* _DATASET RECORDS_:
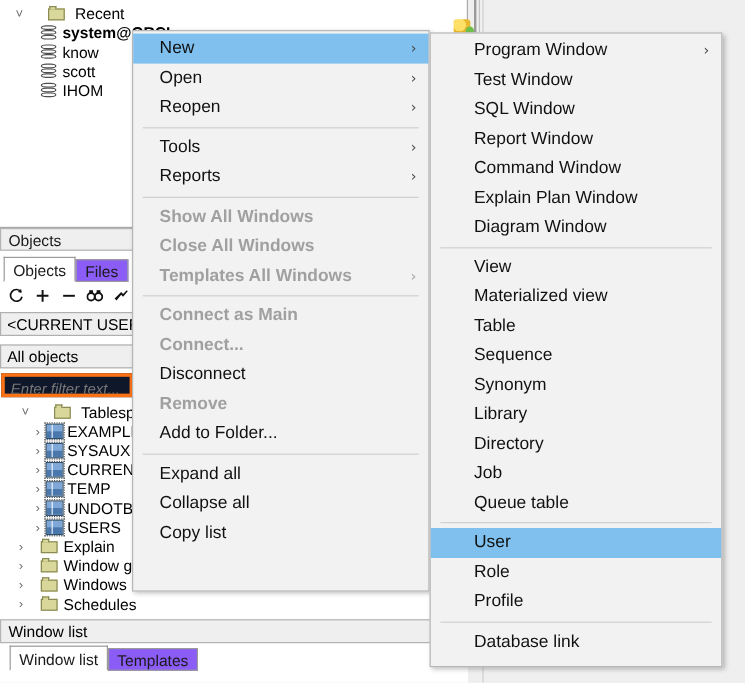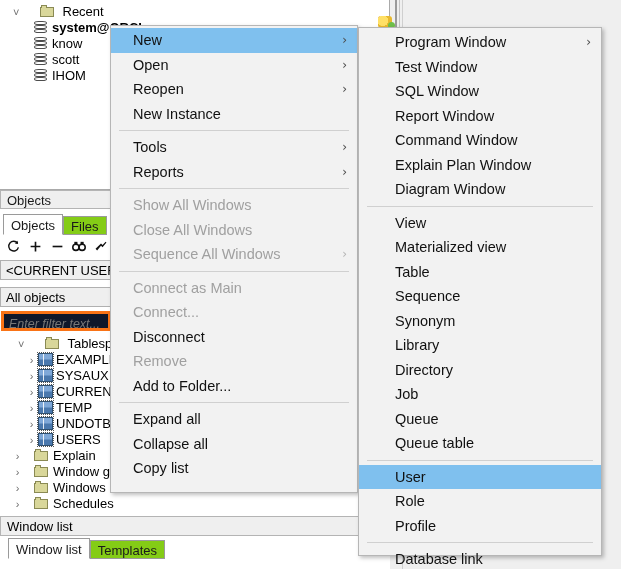"New Instance" div.mi { html: <div><span>New Instance</span></div> -> none }
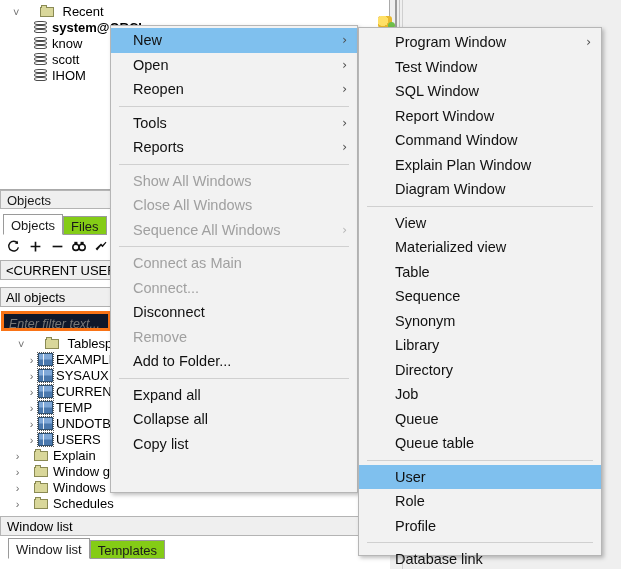"Show All Windows" .mi.disabled { font-weight: none -> bold }
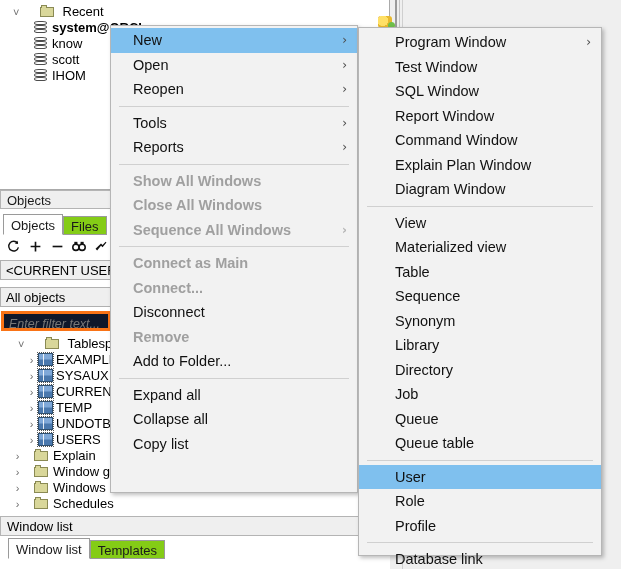"Files" .tab { background: #84cc16 -> #8b5cf6 }
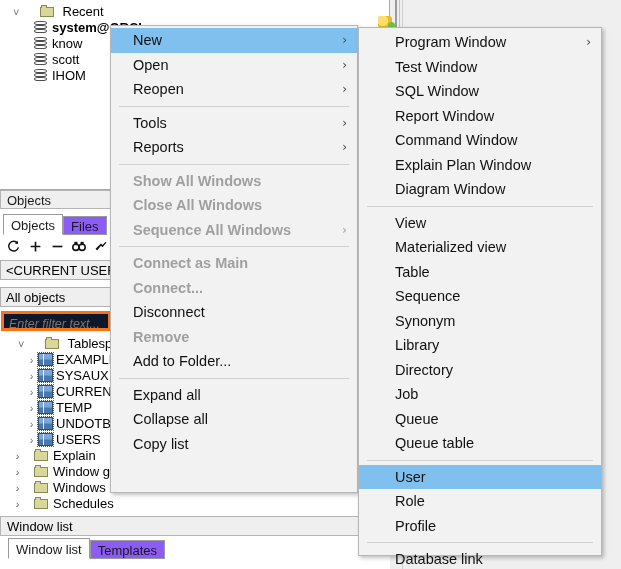"Sequence All Windows" span { text: Sequence -> Templates }
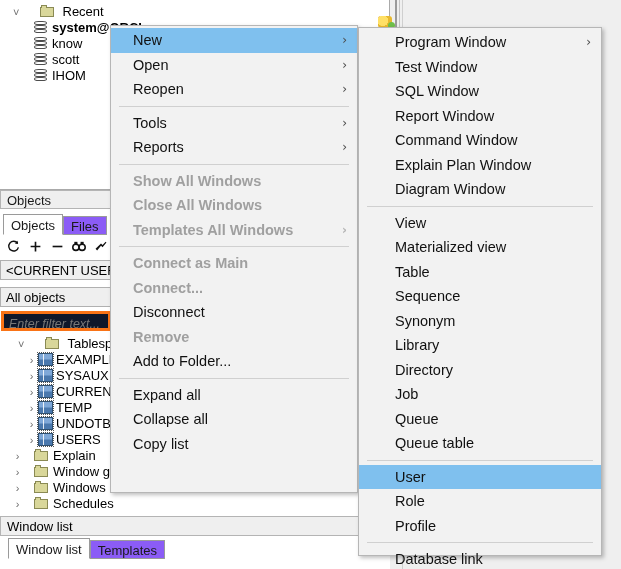"Queue" div.mi { html: <div><span>Queue</span></div> -> none }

* _ASSIGNED TASK_: Your answer must be an exact copy of the lines from the line with "text: Sequence ->" to the final line of the data, both ends included, and no pictures.

* _RESPONSE FOR THIS EXERCISE_:
"Sequence All Windows" span { text: Sequence -> Templates }
"Queue" div.mi { html: <div><span>Queue</span></div> -> none }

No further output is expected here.